Além de trazer profissionais do meio ambiente como a pós-graduanda em gestão ambiental, Ava Souza, e a bióloga, Gabriela Neres, o evento também contou com a participação do psicólogo Lucas Soares. Juntos apresentaram como funciona os impactos ambientais e discutiram maneiras de como cada um pode contribuir para diminuir os dados negativos e também debateram como lidar com o lado emocional ao viver em meio a um colapso ecossistêmico.

“Pense Global, Aja Local”
Criado em 2013, o movimento Fashion Revolution surgiu em Londres após o desabamento do edifício Rana Plaza, em Bangladesh. A tragédia matou mais de mil pessoas e deixou outras milhares feridas, sendo principalmente trabalhadores. O acidente revelou as condições precárias da indústria têxtil em que esses operários se encontravam. Em resposta, a ação co-fundada por Carry Somers e Orsola de Castro foi desenvolvida para questionar os impactos da moda, além de promover a transparência e a valorização dos funcionários através desta campanha global. Essa mobilização chegou ao Brasil em 2014 e, desde então, oficinas e eventos acontecem durante todo o ano em algumas cidades brasileiras.

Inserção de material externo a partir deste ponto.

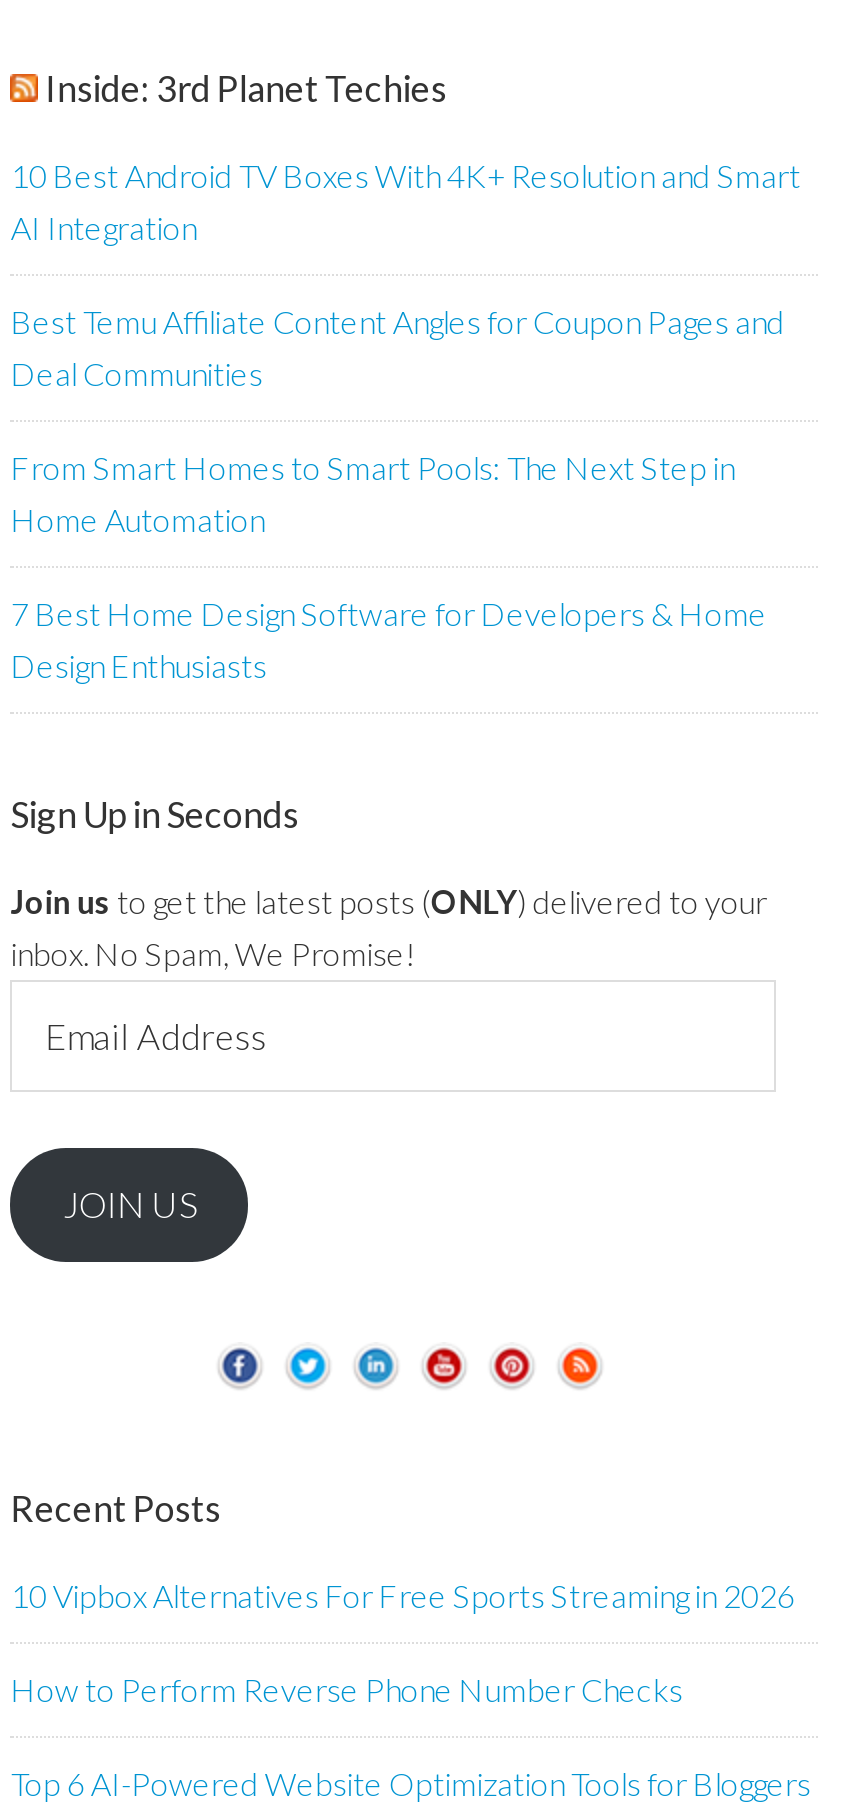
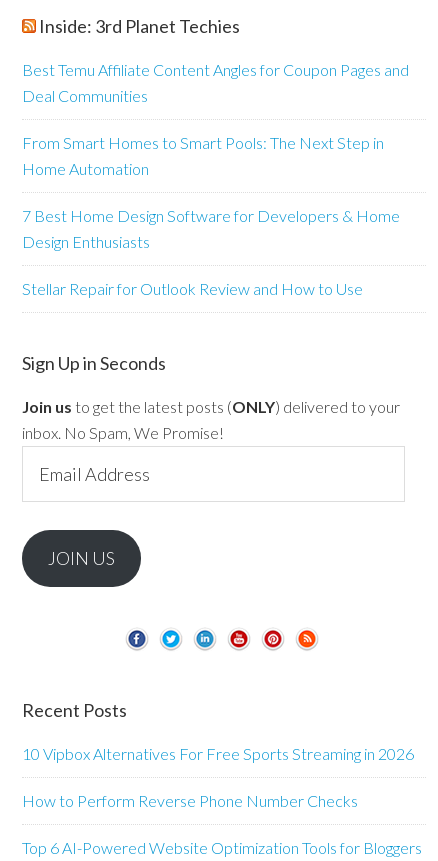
- 10 Best Android TV Boxes With 4K+ Resolution and Smart
- AI Integration

moved up: Best Temu Affiliate Content Angles for Coupon Pages and | Deal Communities | From Smart Homes to Smart Pools: The Next Step in | Home Automation | 7 Best Home Design Software for Developers & Home | Design Enthusiasts

+ Stellar Repair for Outlook Review and How to Use
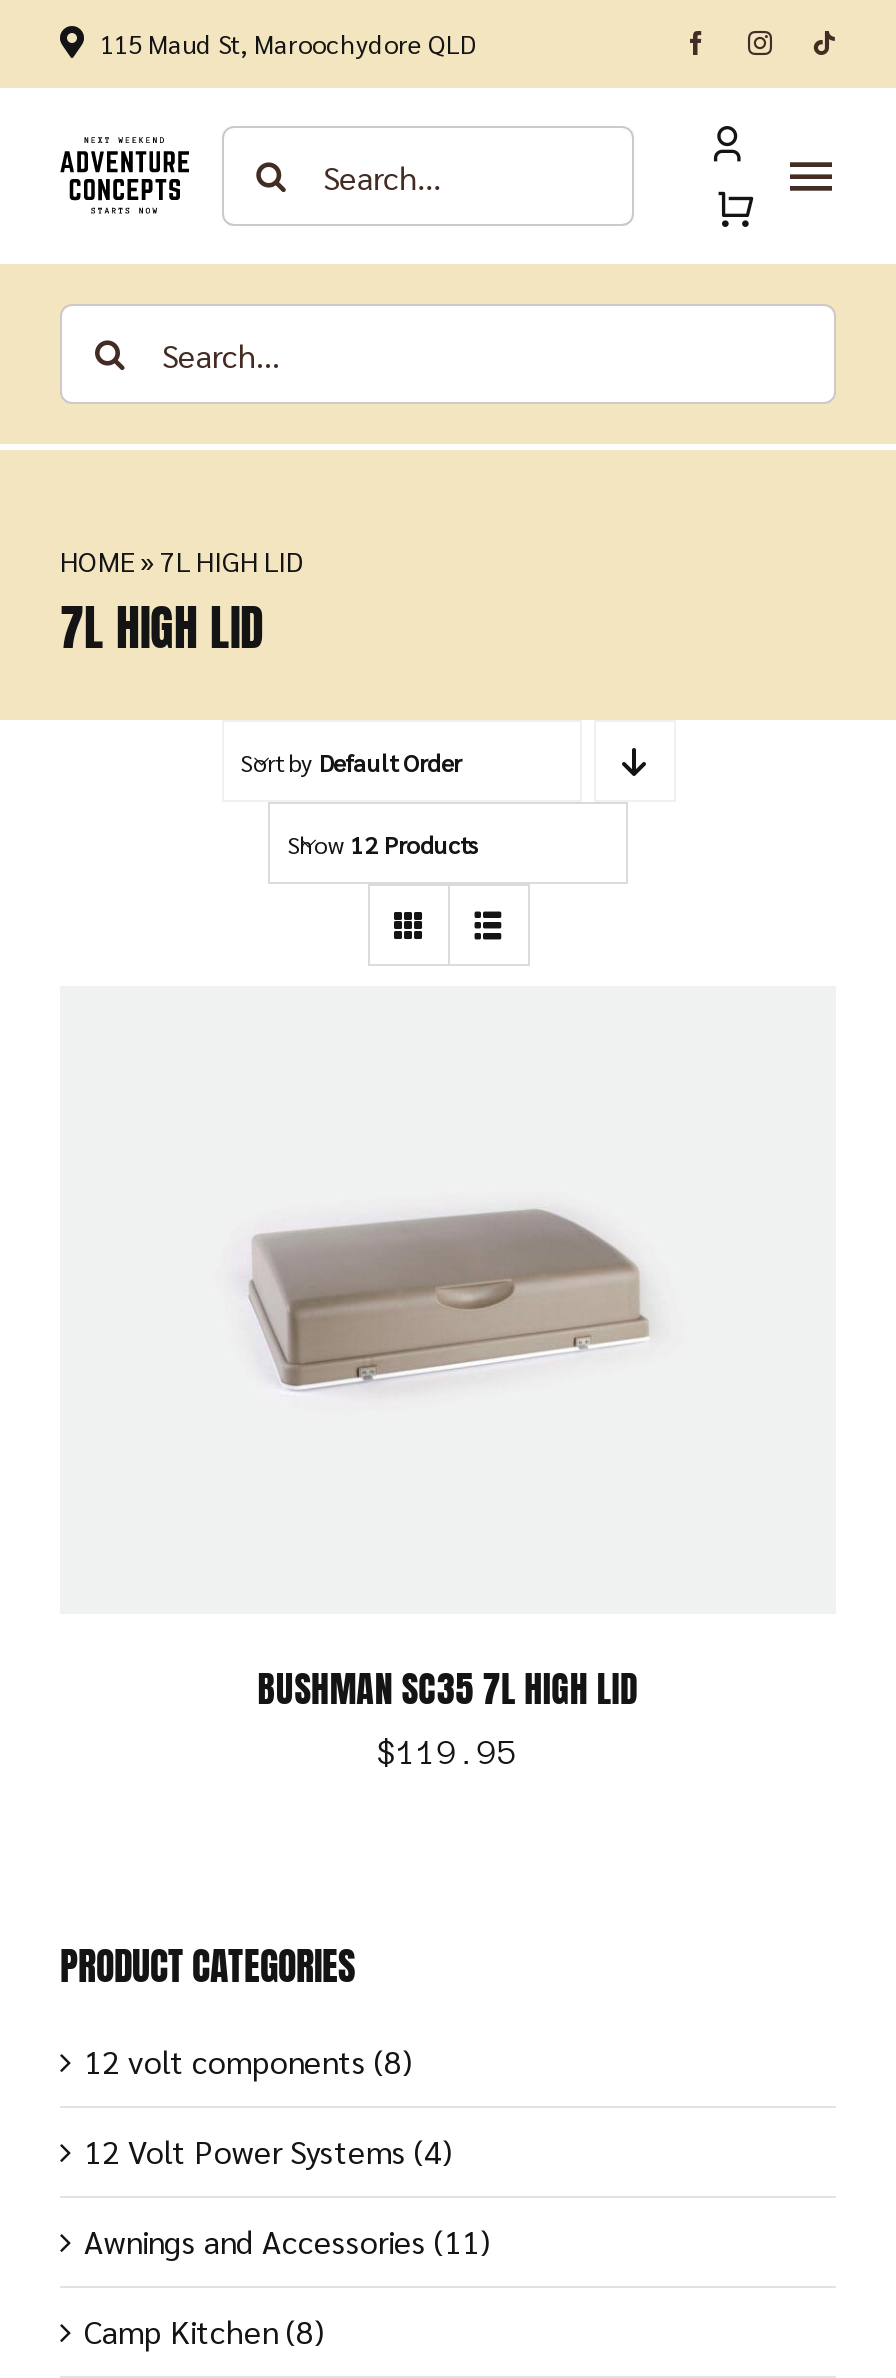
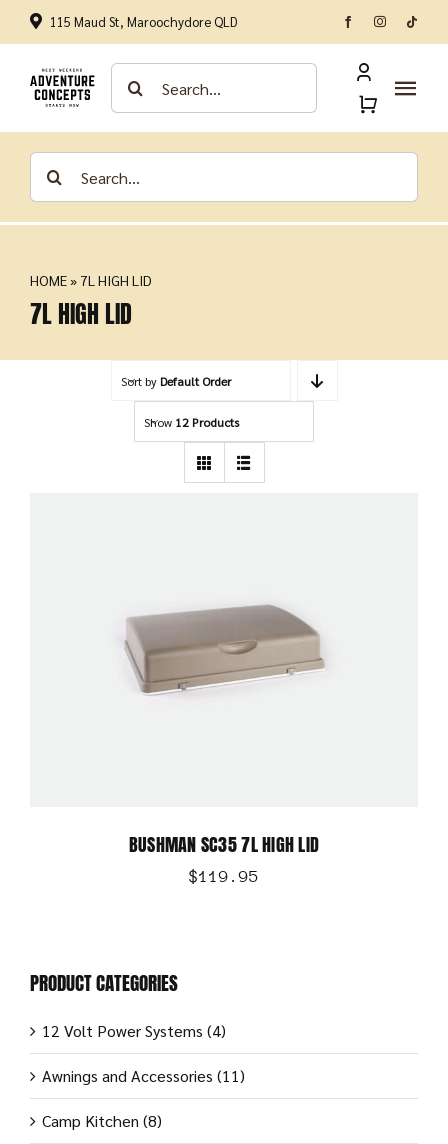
- 12 volt components (8)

O tema deste ano, “Pense Global, Aja Local”, reforça a ideia de que pequenas atitudes individuais podem gerar transformações coletivas de grande alcance. A proposta é incentivar que cada pessoa repense seus padrões de consumo e busque alternativas sustentáveis dentro da própria comunidade, entendendo que escolhas locais, como trocar, reutilizar e valorizar a produção consciente, contribuem diretamente para reduzir dados negativos.
Em setembro, o movimento promove o “Setembro de Segunda Mão”, que incentiva a circulação e trocas de peças de roupas e acessórios. Além da Feira de Trocas, o evento também exibiu o documentário “Seu Estilo, Seu Impacto” e recebeu profissionais para uma roda de conversa.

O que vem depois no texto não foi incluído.